<<<<

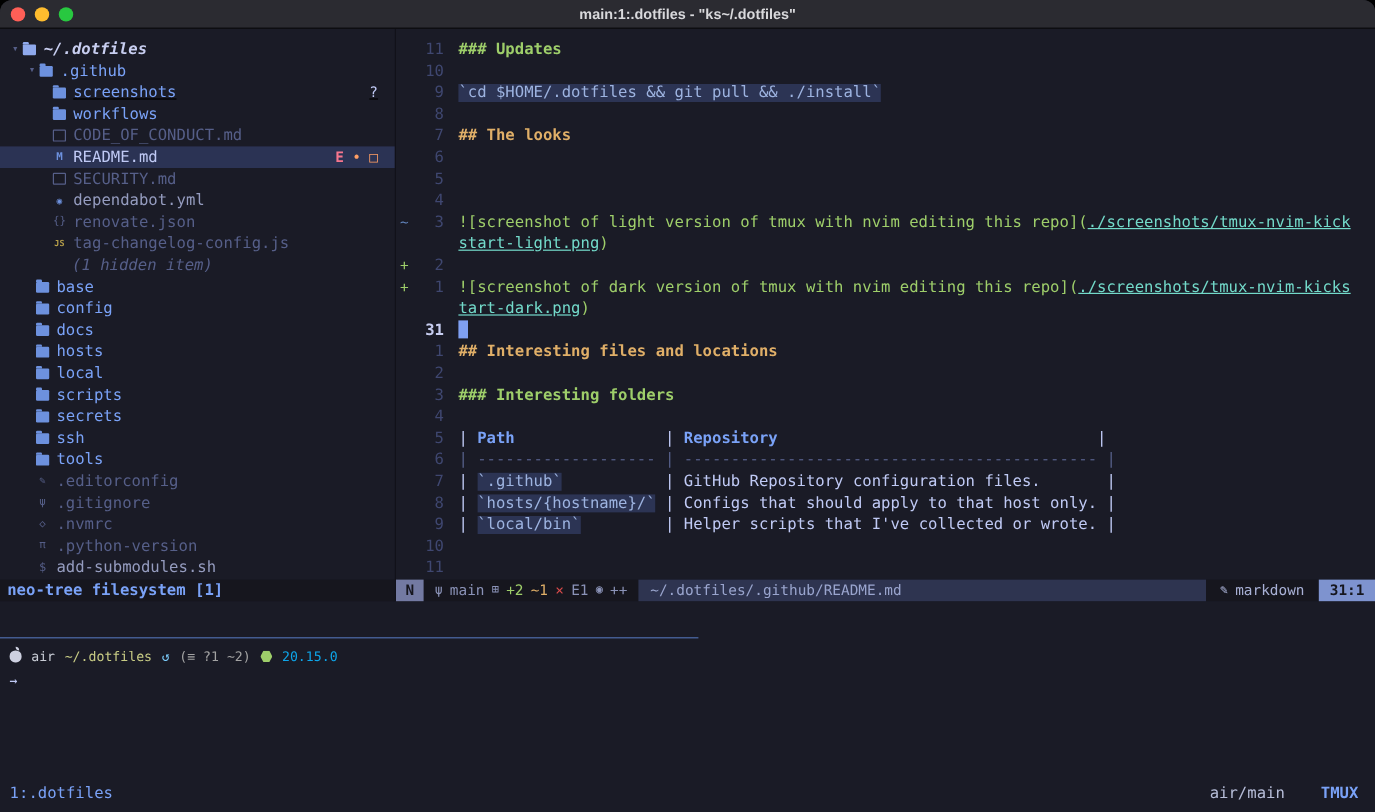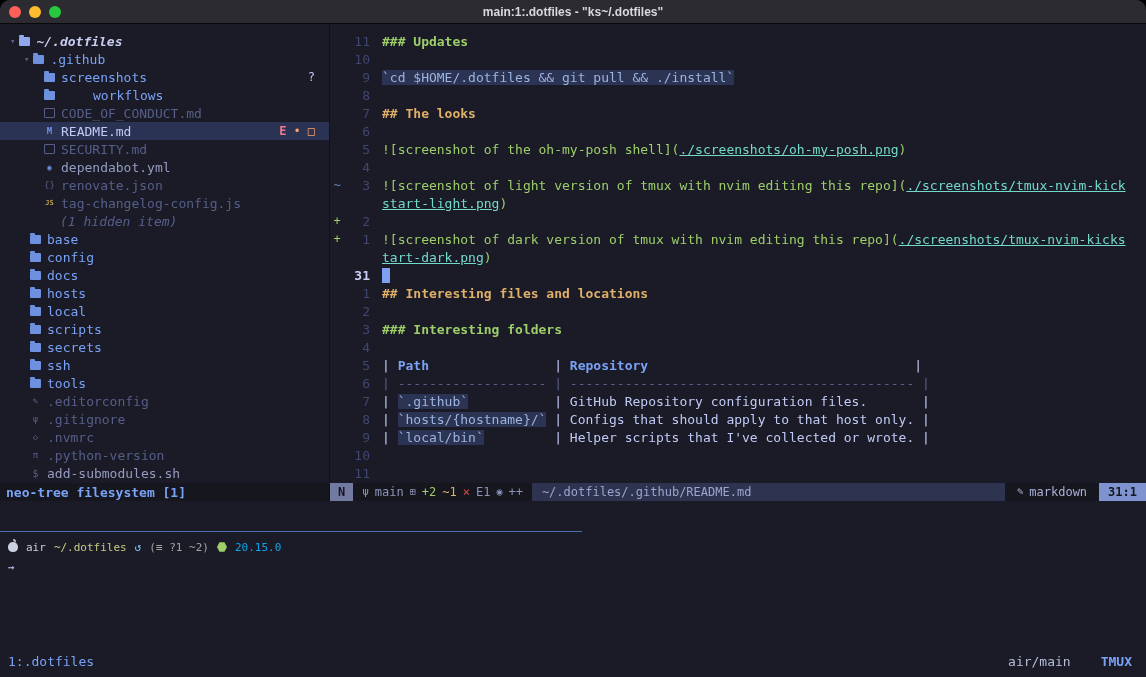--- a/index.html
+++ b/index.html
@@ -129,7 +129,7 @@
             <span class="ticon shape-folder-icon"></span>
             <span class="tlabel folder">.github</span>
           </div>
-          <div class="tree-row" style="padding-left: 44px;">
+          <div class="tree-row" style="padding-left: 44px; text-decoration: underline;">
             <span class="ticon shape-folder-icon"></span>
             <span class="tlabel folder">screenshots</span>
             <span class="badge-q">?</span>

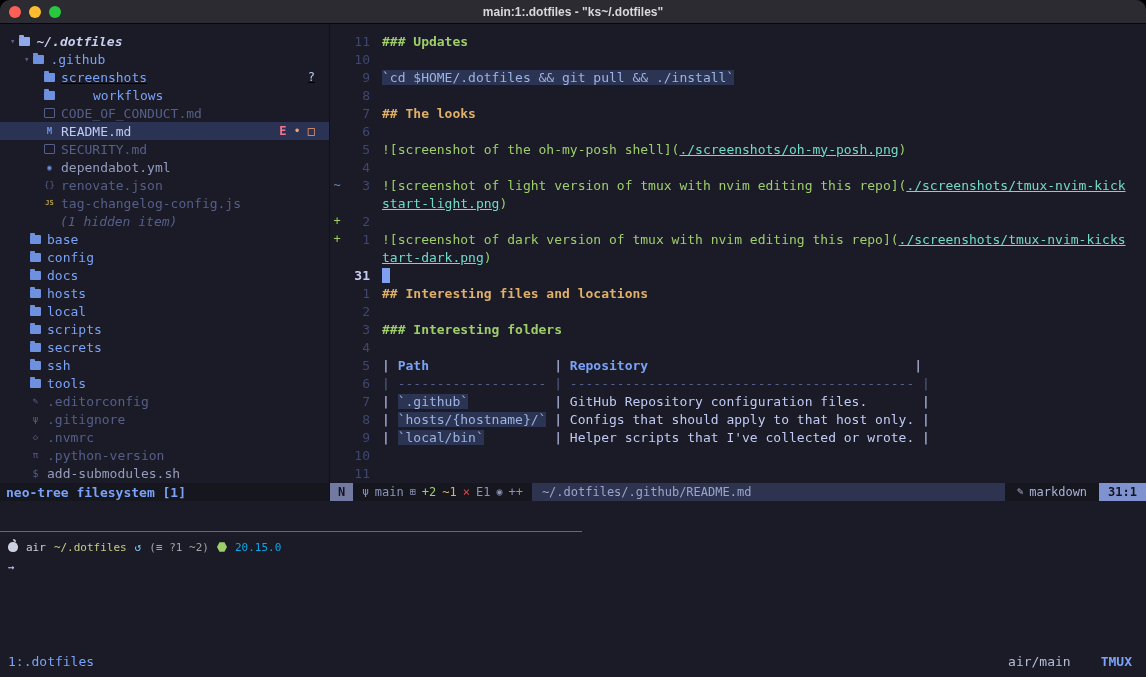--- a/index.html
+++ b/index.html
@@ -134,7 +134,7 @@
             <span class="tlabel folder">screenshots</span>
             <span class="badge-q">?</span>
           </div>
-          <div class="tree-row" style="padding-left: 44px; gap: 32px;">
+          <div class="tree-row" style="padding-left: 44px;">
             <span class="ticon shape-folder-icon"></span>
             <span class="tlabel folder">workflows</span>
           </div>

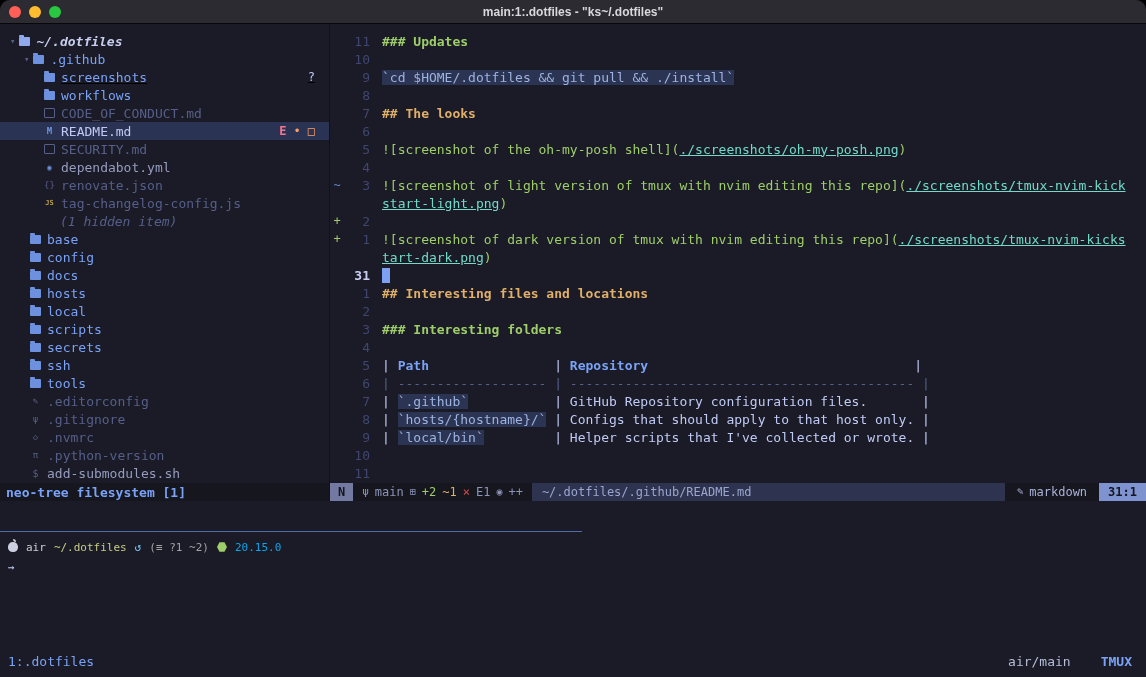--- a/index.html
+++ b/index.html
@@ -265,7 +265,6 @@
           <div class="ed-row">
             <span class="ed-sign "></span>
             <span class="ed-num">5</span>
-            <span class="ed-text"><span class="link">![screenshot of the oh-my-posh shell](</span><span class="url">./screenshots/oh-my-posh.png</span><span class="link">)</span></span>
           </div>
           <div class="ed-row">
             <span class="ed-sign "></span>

>>>>

**HOW TO COMPLETE THIS TASK:** Please retype all the entries word for word, omitting the pictures.

**ANSWER TO THIS PROBLEM:**
--- a/index.html
+++ b/index.html
@@ -129,7 +129,7 @@
             <span class="ticon shape-folder-icon"></span>
             <span class="tlabel folder">.github</span>
           </div>
-          <div class="tree-row" style="padding-left: 44px;">
+          <div class="tree-row" style="padding-left: 44px; text-decoration: underline;">
             <span class="ticon shape-folder-icon"></span>
             <span class="tlabel folder">screenshots</span>
             <span class="badge-q">?</span>

--- a/index.html
+++ b/index.html
@@ -134,7 +134,7 @@
             <span class="tlabel folder">screenshots</span>
             <span class="badge-q">?</span>
           </div>
-          <div class="tree-row" style="padding-left: 44px; gap: 32px;">
+          <div class="tree-row" style="padding-left: 44px;">
             <span class="ticon shape-folder-icon"></span>
             <span class="tlabel folder">workflows</span>
           </div>

--- a/index.html
+++ b/index.html
@@ -265,7 +265,6 @@
           <div class="ed-row">
             <span class="ed-sign "></span>
             <span class="ed-num">5</span>
-            <span class="ed-text"><span class="link">![screenshot of the oh-my-posh shell](</span><span class="url">./screenshots/oh-my-posh.png</span><span class="link">)</span></span>
           </div>
           <div class="ed-row">
             <span class="ed-sign "></span>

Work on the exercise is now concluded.